Are there any insights that lead to negative growth? Justify with specific reason.

5. You have to create at least 20 logical & meaningful charts having important insights.


[ Hints : - Do the Vizualization in  a structured way while following "UBM" Rule.

U - Univariate Analysis,

B - Bivariate Analysis (Numerical - Categorical, Numerical - Numerical, Categorical - Categorical)

M - Multivariate Analysis
 ]





# ***Let's Begin !***

## ***1. Know Your Data***

### Import Libraries

In [None]:
# Import Libraries
import numpy as np
import pandas as pd
import seaborn as sns
import matplotlib.pyplot as plt

### Dataset Loading

In [None]:
# Load Dataset
from google.colab import drive
drive.mount('/content/drive')

### **1st Step: Data Cleaning on Play Store dataset**

In [None]:
play_store_data = pd.read_csv('/content/drive/MyDrive/Colab Notebooks/Capstone Projects/Play Store App Review/Play Store Data.csv')

### Dataset First View

In [None]:
# Dataset First Look to showing first 10 rows of play_store_data
play_store_data.head(10)

In [None]:
# using tail() to showing last 10 rows of play_store_data
play_store_data.tail(10)

### Dataset Rows & Columns count

In [None]:
# counting the rows & columns of play_store_data
play_store_data.shape

### Dataset Information

In [None]:
# looking the info of play_store_data
play_store_data.info()

#### Duplicate Values

In [None]:
# counting the dublicate values of play_store_data
len(play_store_data[play_store_data.duplicated()])

#### Missing Values/Null Values

In [None]:
# counting the missing values/null values of play_store_data
print(play_store_data.isnull().sum())

In [None]:
# now visualizing the missing values of play_store_data using seaborn heatmap
sns.heatmap(play_store_data.isnull(), cbar=False)

### What did you know about your dataset?
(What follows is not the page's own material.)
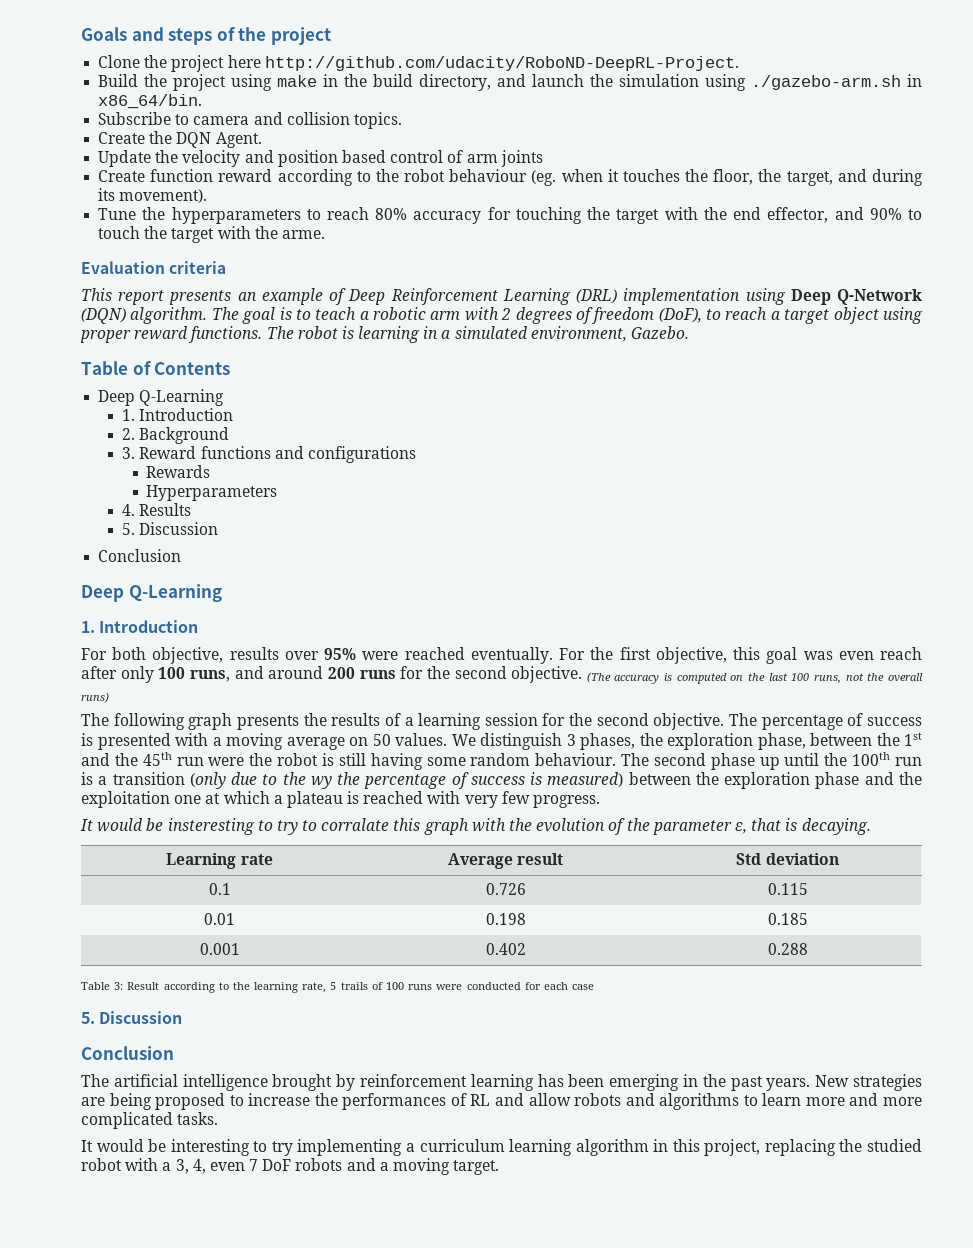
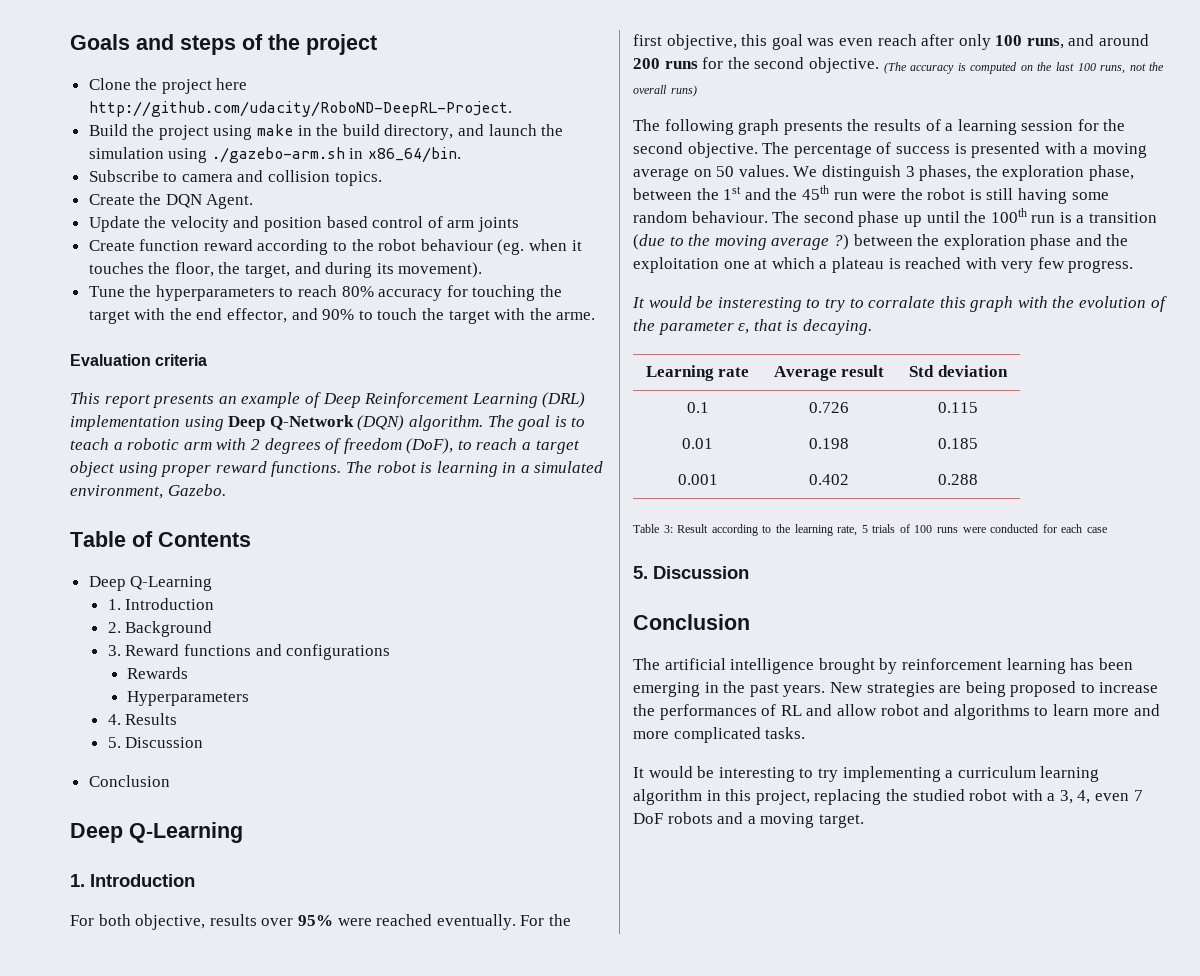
[189,772,624,789] (only due to the wy the percentage of success is measured) -> [633,234,849,250] (due to the moving average ?)
[340,982,368,990] trails -> [872,524,896,533] trials
[574,1093,622,1106] robots -> [880,704,919,716] robot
As we can see above, here are


1.   1474 missing values in the Rating column
2.   1 missing value in the Type column
3.   1 missing value in the Content Rating column
4.   3 missing values in the Android Ver column

So there are rows in the dataset that have missing values in these columns, which could potentially affect any analysis or modeling. It is important to handle these missing values appropriately.:

## ***2. Understanding Your Variables***

In [None]:
# loading the dataset columns of play_store_data
play_store_data.columns

The dataset has 13 columns are identified as below:

1. **App** - Title of the app.

2. **Category** - Category for each app.

3. **Rating** - Rating given by the users.

4. **Reviews** - Reviews given by the users.

5. **Size** - The size of the application.

6. **Installs** - How much installation and downloads done.

7. **Type** - The application is free or paid version.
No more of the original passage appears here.